From Table 2, it can be understood that the combination of CNNGEI + CNNOF has a higher accuracy than the combination of CNNGEI + CNNSH for almost all cross-view rank-1 results. This situation can be considered valid for all networks, namely VGG16, ResNet-50, EfficientNet-B0, MobileNet-V1, and ConvNeXt-base. When evaluating network performances, it is clear that MobileNet often has the best results in both modalities, SH and OF and this is also obvious in the mean value. However, the recognition rate of ConvNeXt with OF modality at 0º and 180º view angles significantly exceeds that of MobileNet. When part-based modality combinations are examined, the CNNHead + CNNLeg combination yields similar results to the CNNGEI + CNNSH and CNNGEI + CNNOF combinations. However, the CNNGEI + CNNHConL combination significantly enhances the performance of all networks except ConvNext. ConvNext achieves its highest performance with the CNNHead + CNNLeg combination. The comparison results are also shown in Fig. 3.
It can be observed from Fig. 3 that the CNNGEI + CNNHConL combination based on EfficientNet and MobileNet achieves the most successful results among other network-based combinations under the NM variation. This is followed by the CNNGEI + CNNOF combination.
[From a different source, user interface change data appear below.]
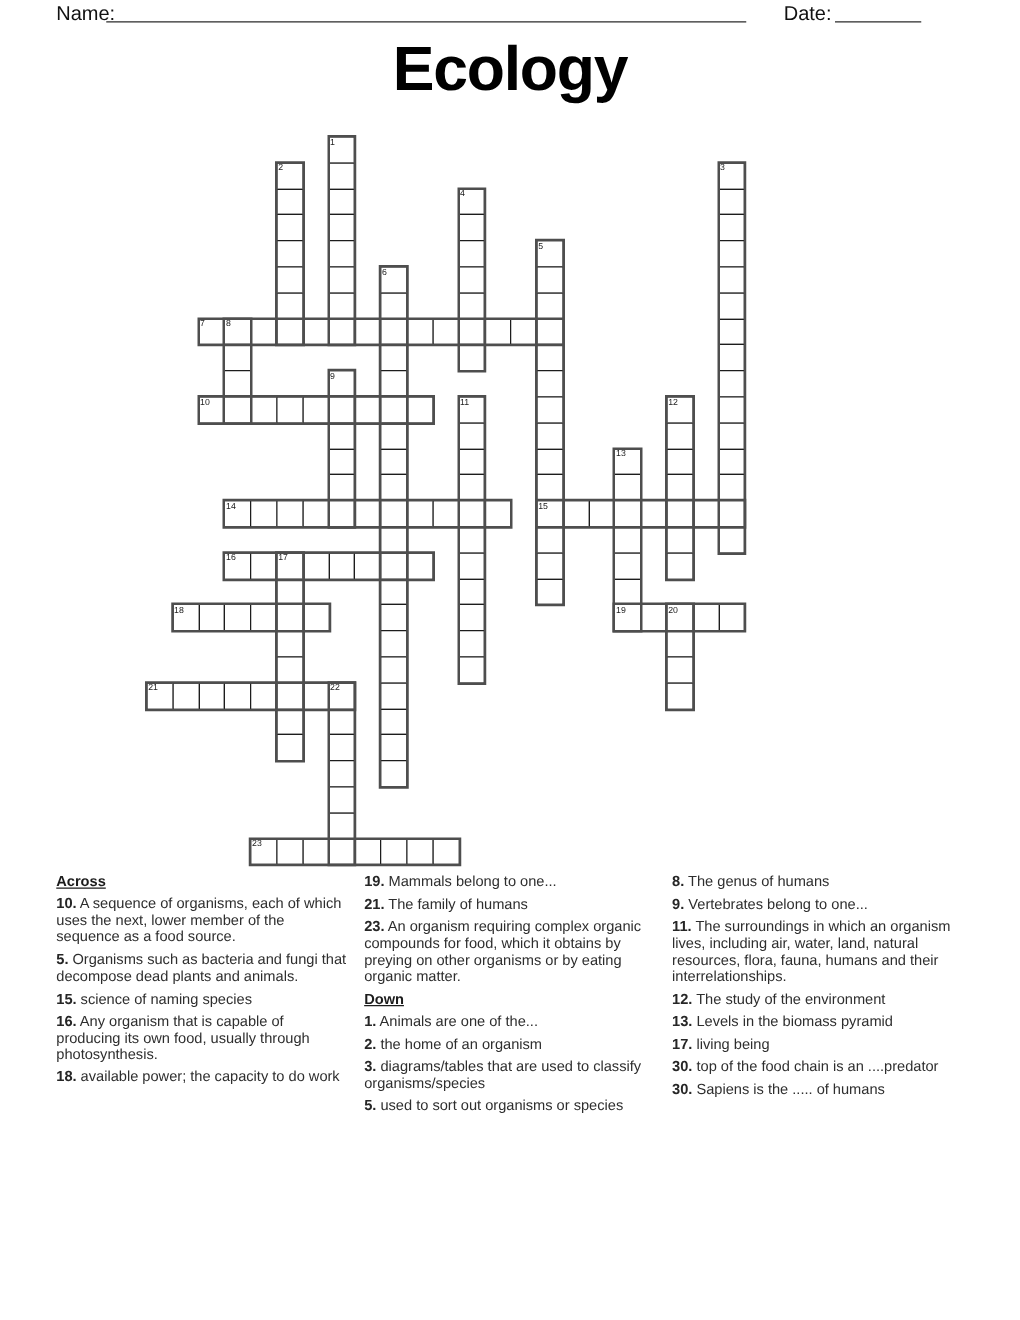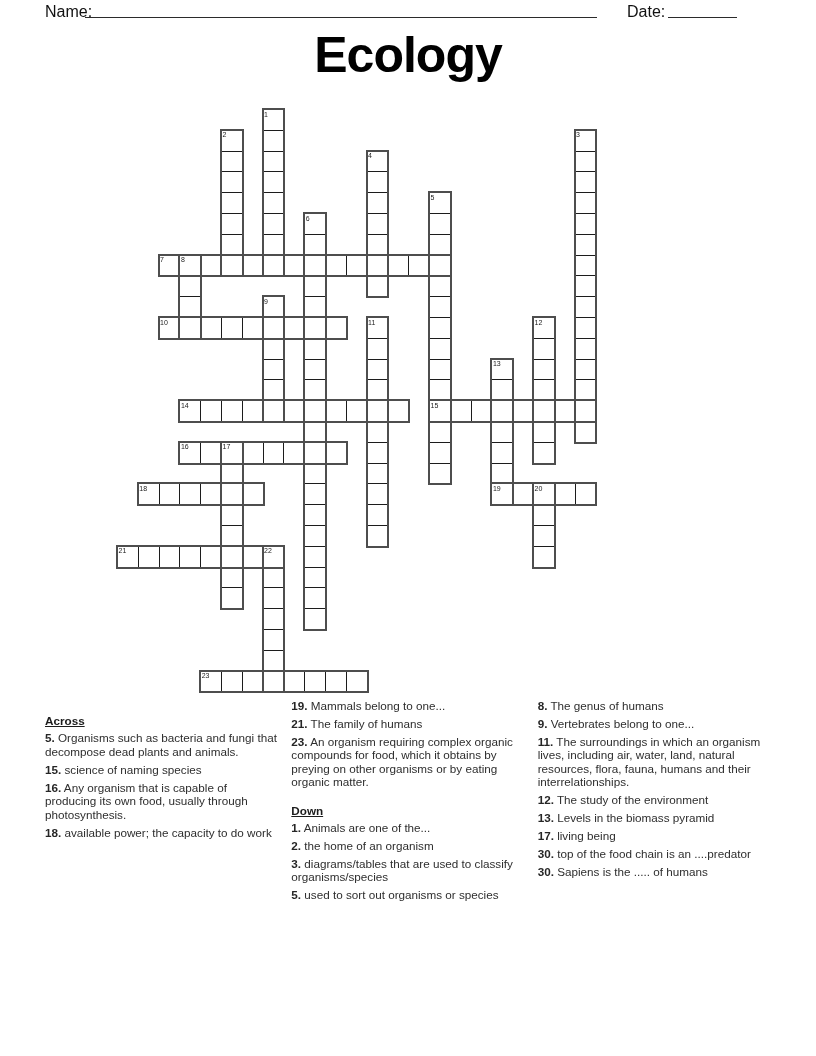--- a/index.html
+++ b/index.html
@@ -59,7 +59,7 @@
   .clue-col { flex:1 1 0; min-width:0; }
   .clue-header {
     font-size:11.7px; line-height:13.4px; font-weight:bold;
-    text-decoration:underline; color:#1c1c1c; margin:15px 0 4px 0;
+    text-decoration:underline; color:#1c1c1c; margin:0 0 4px 0;
   }
   .clue {
     font-size:11.7px; line-height:13.4px; color:#2e2e2e;

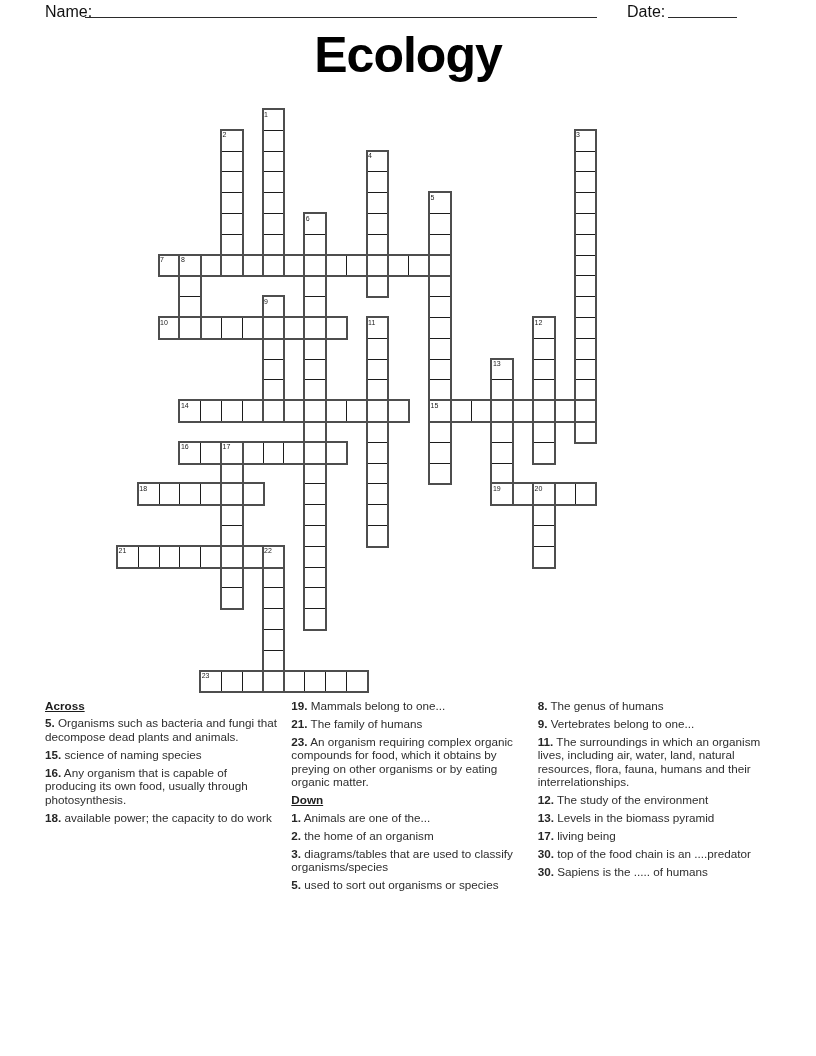--- a/index.html
+++ b/index.html
@@ -307,6 +307,7 @@
 <div id="clues">
     <div class="clue-col">
       <div class="clue-header">Across</div>
+      <p class="clue"><b>10.</b> A sequence of organisms, each of which uses the next, lower member of the sequence as a food source.</p>
       <p class="clue"><b>5.</b> Organisms such as bacteria and fungi that decompose dead plants and animals.</p>
       <p class="clue"><b>15.</b> science of naming species</p>
       <p class="clue"><b>16.</b> Any organism that is capable of producing its own food, usually through photosynthesis.</p>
However, this is valid for Convnext in the combination of CNNHead + CNNLeg.
Experiments under BG and CL variations
In this section, all models are also tested under BG and CL conditions. However, as in the previous section under the NM conditions, VGG16 and Resnet50 achieve rather poor recognition rates for these variations. Therefore, only EfficientNet, MobileNet, and ConvNeXt recognition rates are presented for BG and CL variations. The mean rank-1 accuracy (%) of CNNGEI + CNNSH, CNNGEI + CNNOF, CNNHead + CNNLeg, and CNNGEI + CNNHConL combinations under BG and CL variations for cross-view angles (excluding the identical views) are shown in Table 3.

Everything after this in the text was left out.